**WORK TO COMPLETE**
In the listing below, the lines starting with the line with "quote number: 2020-Q-916 -> 2020-Q-961" and going on through the line with "discount: 100.00 -> none" are to be reproduced exactly, and only those.

**LISTED ENTRIES**
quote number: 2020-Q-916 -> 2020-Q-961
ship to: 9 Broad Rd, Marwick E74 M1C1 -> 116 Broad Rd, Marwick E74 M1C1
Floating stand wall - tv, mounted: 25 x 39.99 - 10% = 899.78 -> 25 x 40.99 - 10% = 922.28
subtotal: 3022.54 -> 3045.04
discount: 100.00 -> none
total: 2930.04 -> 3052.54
--
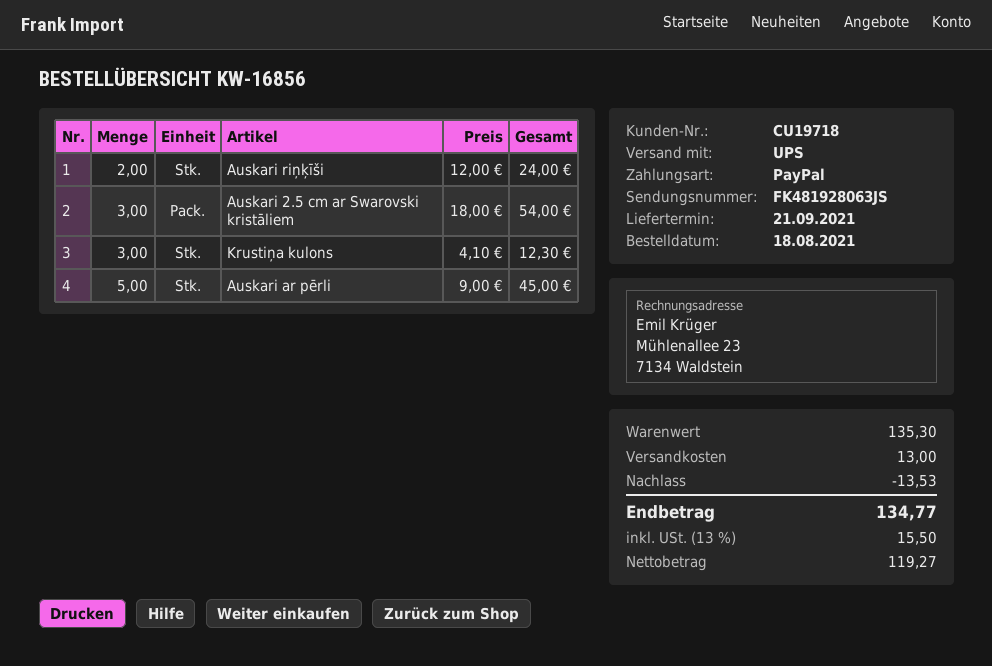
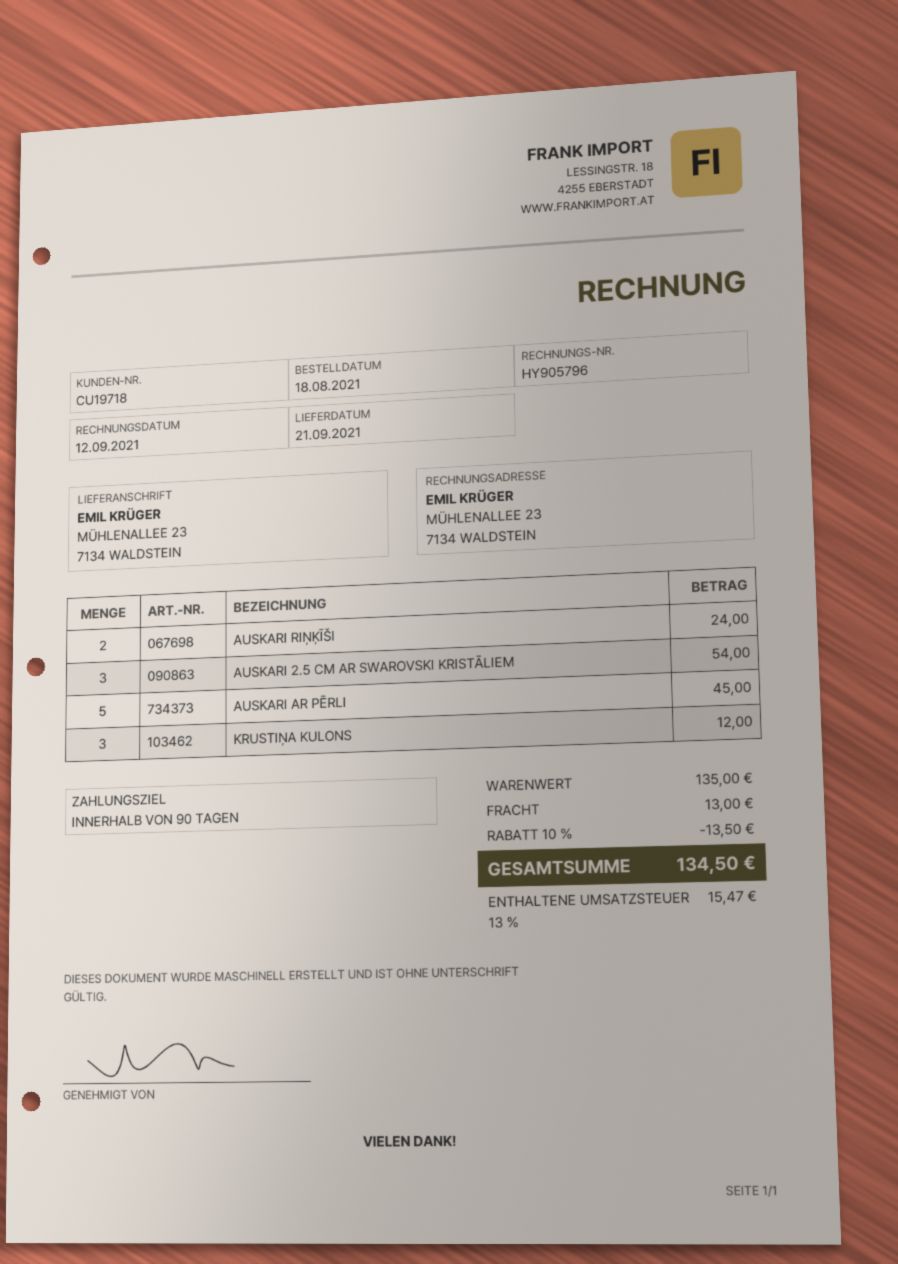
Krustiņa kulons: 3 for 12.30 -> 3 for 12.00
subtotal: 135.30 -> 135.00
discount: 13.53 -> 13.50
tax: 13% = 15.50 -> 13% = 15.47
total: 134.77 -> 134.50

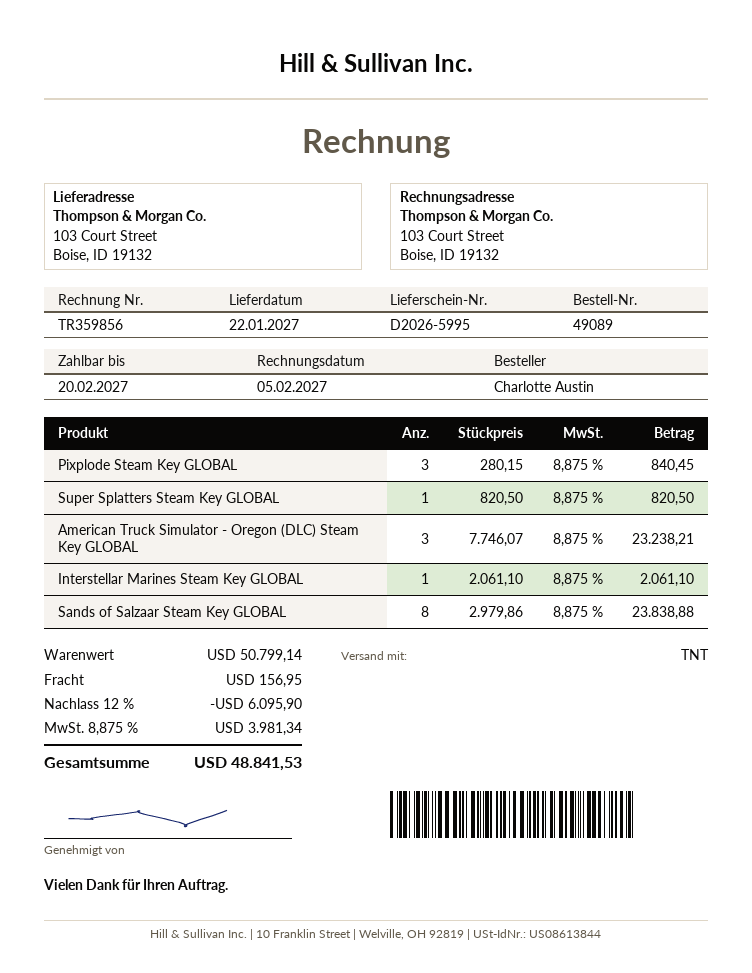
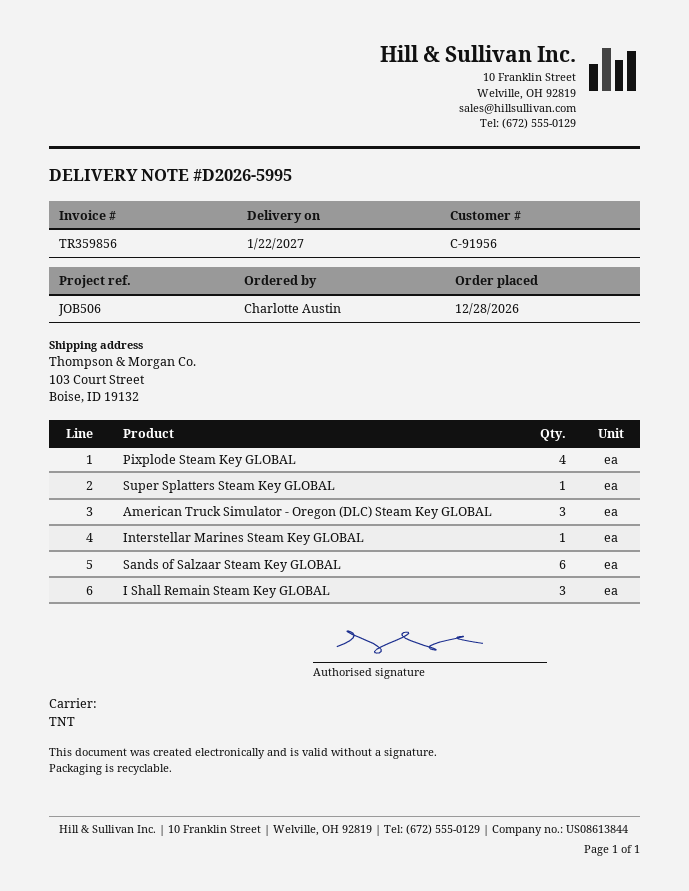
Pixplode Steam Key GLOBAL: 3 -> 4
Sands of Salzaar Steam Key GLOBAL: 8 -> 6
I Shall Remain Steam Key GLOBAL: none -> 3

**ANSWER BELOW**
quote number: 2020-Q-916 -> 2020-Q-961
ship to: 9 Broad Rd, Marwick E74 M1C1 -> 116 Broad Rd, Marwick E74 M1C1
Floating stand wall - tv, mounted: 25 x 39.99 - 10% = 899.78 -> 25 x 40.99 - 10% = 922.28
subtotal: 3022.54 -> 3045.04
discount: 100.00 -> none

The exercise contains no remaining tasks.